Rui and his colleagues uncovered the unexpected role of hormones in the development of breast cancer and in the acquisition of resistance to chemotherapy by studying the medical histories of women whose tumors could not be contained and treated with drugs that block the work of estrogen, the "female" hormone whose molecules stimulate the growth of breast cancer.
Studying the work of cells in their tumors, scientists noticed that this invulnerability is a product of the vital activity of the so-called CK5 cells (cytokeratin-5-positive cells), whose growth is stimulated by another sex hormone – progesterone, which a woman's body produces during pregnancy.
The vast majority of women suffering from aggressive forms of breast cancer have long passed the reproductive age, which is why scientists initially did not pay attention to this fact. But after a while, Rui and his colleagues noticed that progesterone is similar in structure to a number of completely different hormones from steroids that are produced during stressful situations. The same hormones are used by doctors during chemotherapy to treat the condition of patients.
This forced the doctors to return to experiments with samples of cancer cultures and check how they would react to molecules of similar substances. This experiment led to very unexpected and revealing results – two of the four hormones caused rapid growth of CK5 cells, increasing their number by 4-7 times and making the tumor invulnerable to chemotherapy.

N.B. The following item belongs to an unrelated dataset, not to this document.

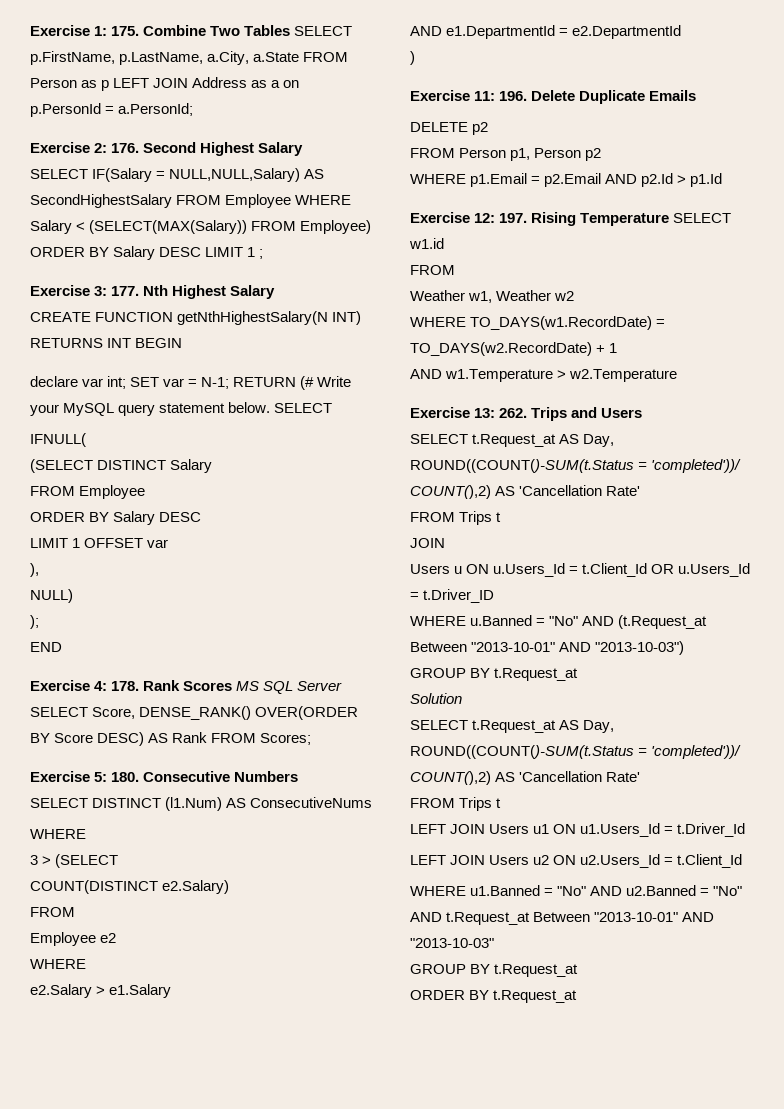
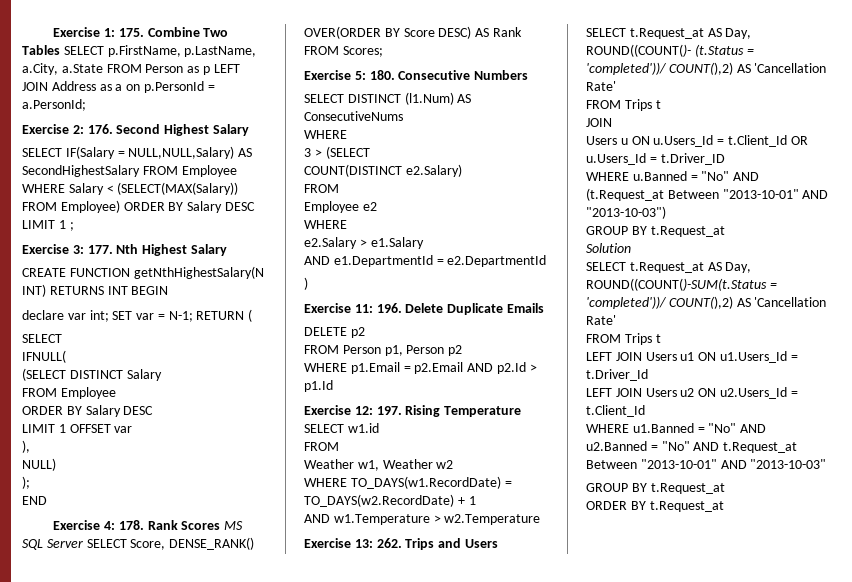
[300,376,352,390] [30,402,271,416] (# Write your MySQL query statement below. -> [248,309,253,322] ( //
[410,459,634,473] ROUND((COUNT()-SUM(t.Status -> [586,44,744,57] ROUND((COUNT()- (t.Status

This reaction, as further experiments have shown, can be suppressed with the help of another hormone – prolactin, which is released by the body of a woman when breastfeeding a baby. When its molecules appear, CK5 cells stop multiplying, which makes it possible to destroy them with the help of chemotherapy.
As Rui and his colleagues warn, women with breast cancer should not run to the pharmacy for prolactin yet – this substance is not completely harmless and it is also involved in the development of some other forms of breast cancer. The safest option, according to Rui, is to find alternatives for stress hormones to suppress the negative effects of chemotherapy.